3

I have a dictionary with duplicate values.

Deca_dict = {
    "1": "2_506",
    "2": "2_506",
    "3": "2_506",
    "4": "2_600",
    "5": "2_600",
    "6": "1_650"
}

I have used collections.Counter to count how many of each there are.

decaAdd_occurrences = {'2_506':3, '2_600':2, '1_650':1}

I then created a new dictionary of values to be updated.

deca_double_dict = {key: value for key, value in Deca_dict.items()
                        if decaAdd_occurrences[value] > 1}
deca_double_dict = {
    "1": "2_506",
    "3": "2_506",
    "2": "2_506",
    "4": "2_600"
}

(in this case, it's the original dict without the last item)

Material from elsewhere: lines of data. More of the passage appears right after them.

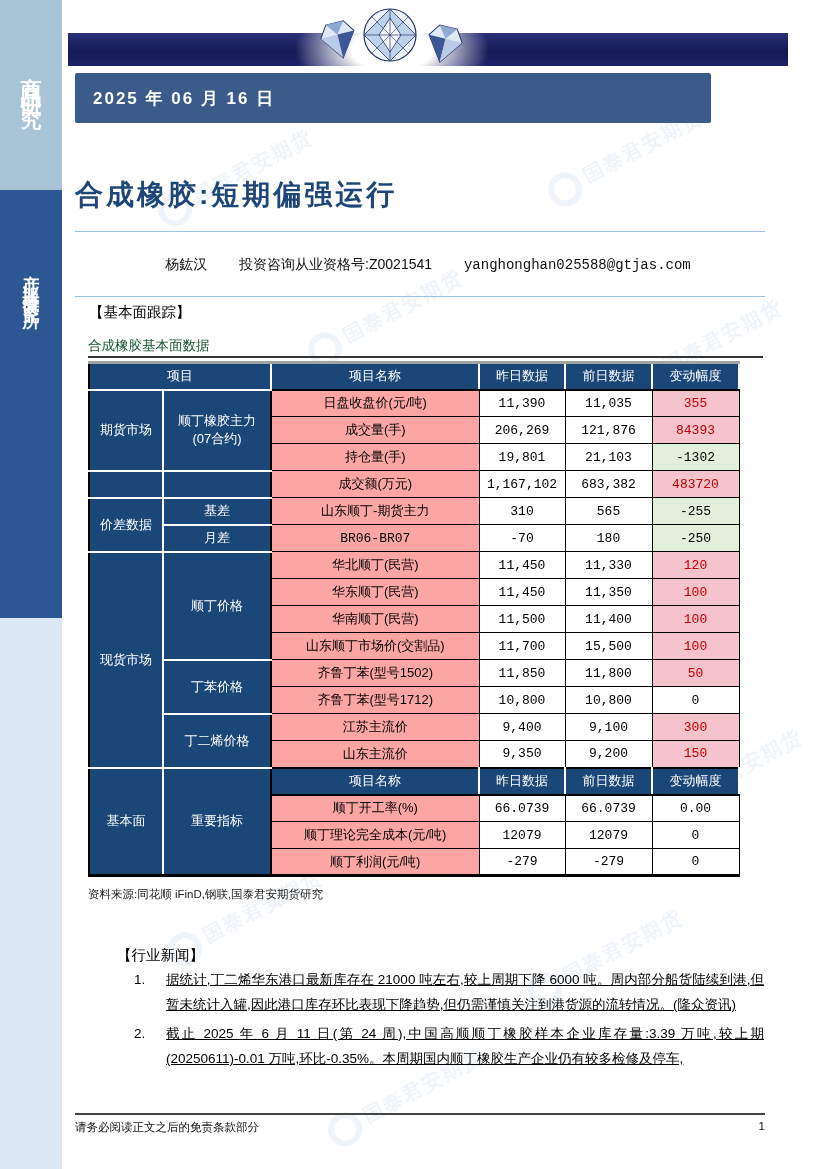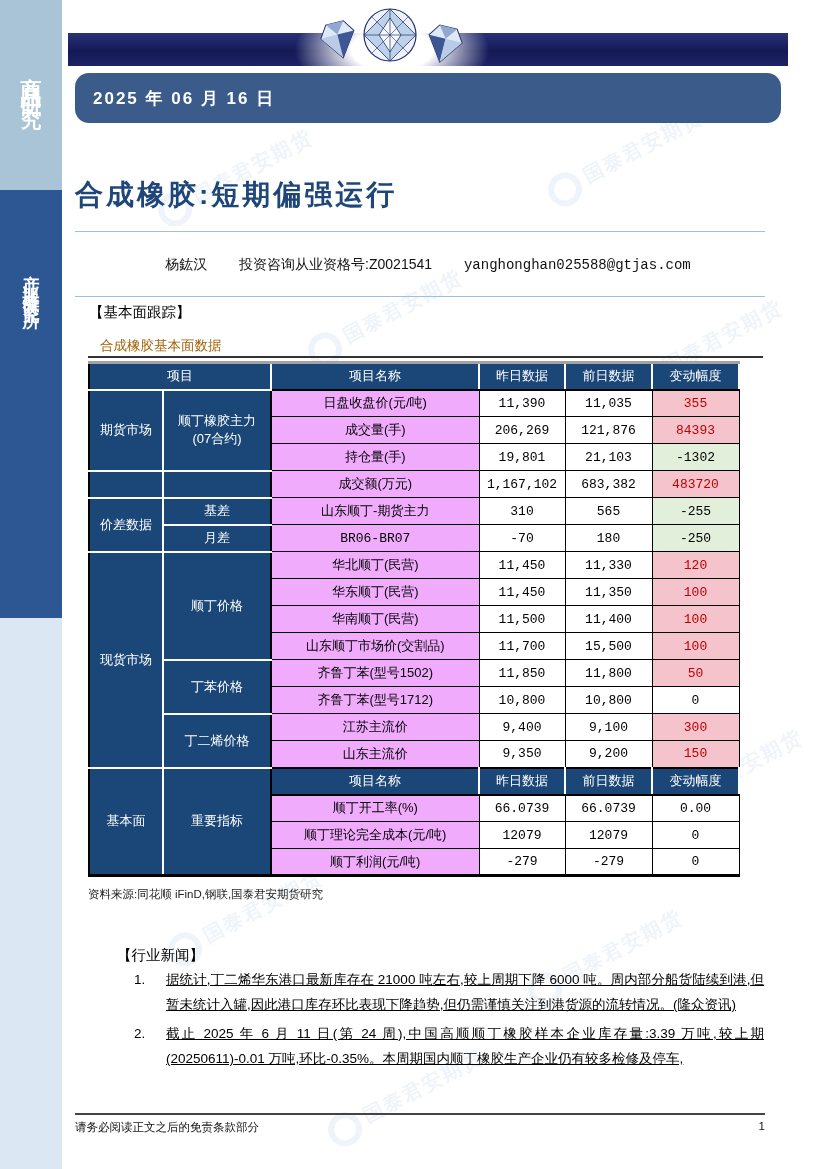--- a/index.html
+++ b/index.html
@@ -40,8 +40,8 @@
   .diamonds { position:absolute; left:300px; top:5px; z-index:3; }
   
   .datebox {
-    position:absolute; left:75px; top:73px; width:706px; height:50px; z-index:3;
-    background:#3b5c8a; border-radius:14px; display:flex; align-items:center;
+    position:absolute; left:75px; top:73px; width:636px; height:50px; z-index:3;
+    background:#3b5c8a; border-radius:2px; display:flex; align-items:center;
   }
   .datebox span { color:#fff; font-weight:bold; font-size:17px; padding-left:18px; letter-spacing:2px; }
   

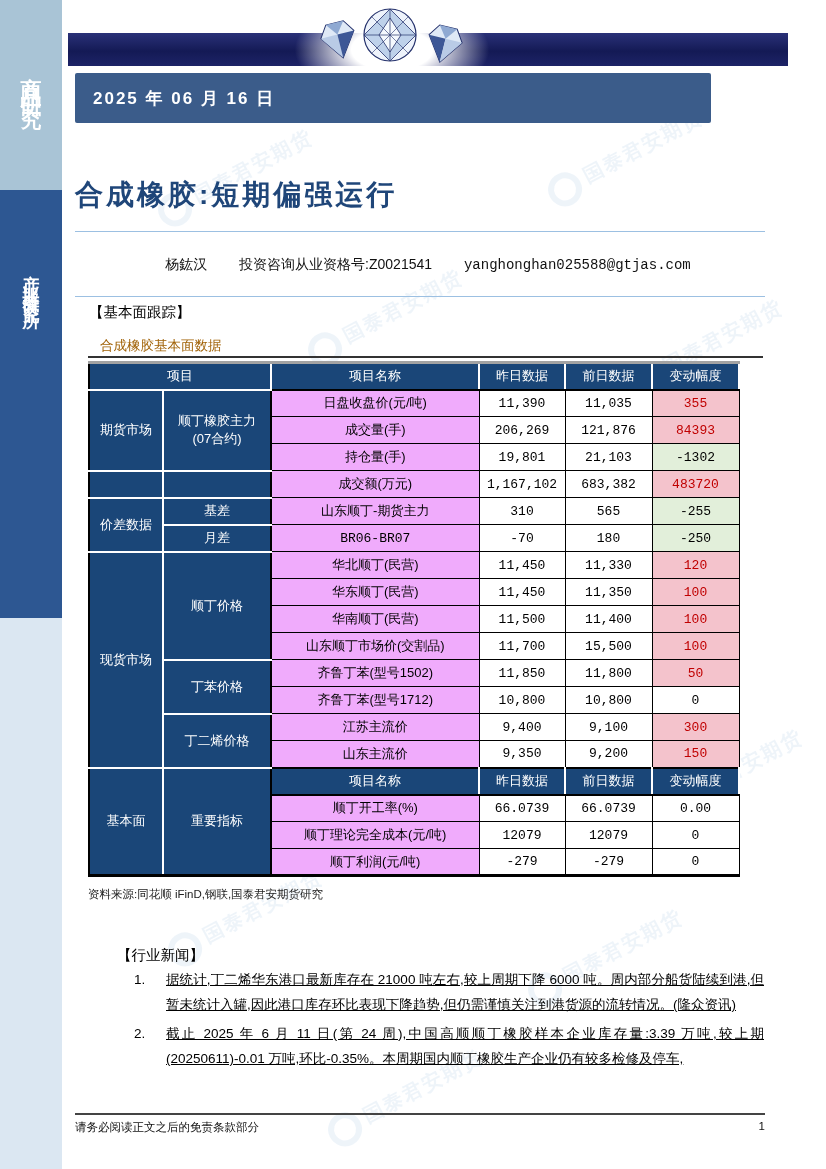--- a/index.html
+++ b/index.html
@@ -60,7 +60,7 @@
   .author a { color:#111; text-decoration:none; }
   
   .sec-tracking { position:absolute; left:89px; top:303px; font-size:14.5px; color:#000; z-index:3; }
-  .tbl-title   { position:absolute; left:100px; top:337px; font-size:13.5px; color:#a16207; z-index:3; }
+  .tbl-title   { position:absolute; left:88px; top:337px; font-size:13.5px; color:#14532d; z-index:3; }
   .tbl-line    { position:absolute; left:88px; top:356px; width:675px; height:2px; background:#333; z-index:3; }
   
   table.data {

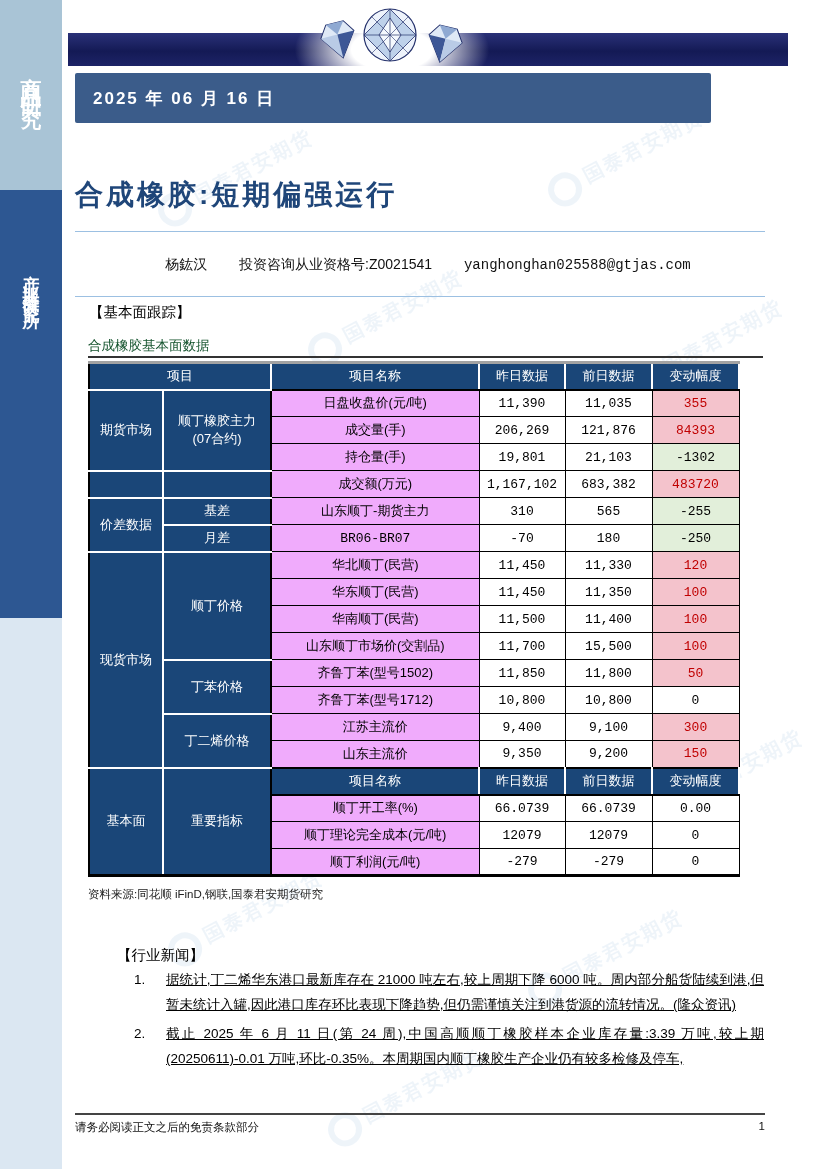--- a/index.html
+++ b/index.html
@@ -75,7 +75,7 @@
   td.nv.lb { border-left:2px solid #000; }
   td.hd { background:#1a4678; color:#fff; border:2px solid #fff; border-bottom:2.5px solid #000; }
   td.hd2 { background:#1a4678; color:#fff; border:2px solid #fff; border-top:2px solid #000; border-bottom:2.5px solid #000; }
-  td.nm  { background:#f0abfc; color:#000; border:1.2px solid #000; font-size:13.5px; }
+  td.nm  { background:#fca5a5; color:#000; border:1.2px solid #000; font-size:13.5px; }
   td.val { background:#fff; color:#000; border:1.2px solid #000; font-size:13.5px; }
   td.chg-up { background:#f4c3cc; color:#c00000; border:1.2px solid #000; font-size:13.5px; }
   td.chg-dn { background:#e2efda; color:#000; border:1.2px solid #000; font-size:13.5px; }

I'm trying to figure out how to increment num, for the values of counter_dict minus 1. This will update all the values except one, which can stay the same. The goal output allows one of the duplicates to keep the same value, whereas the rest will have the first number of the value string incremented increasingly (based on the number of duplicated counted). I'm trying to achieve unique values for the data represented by the original Deca_dict.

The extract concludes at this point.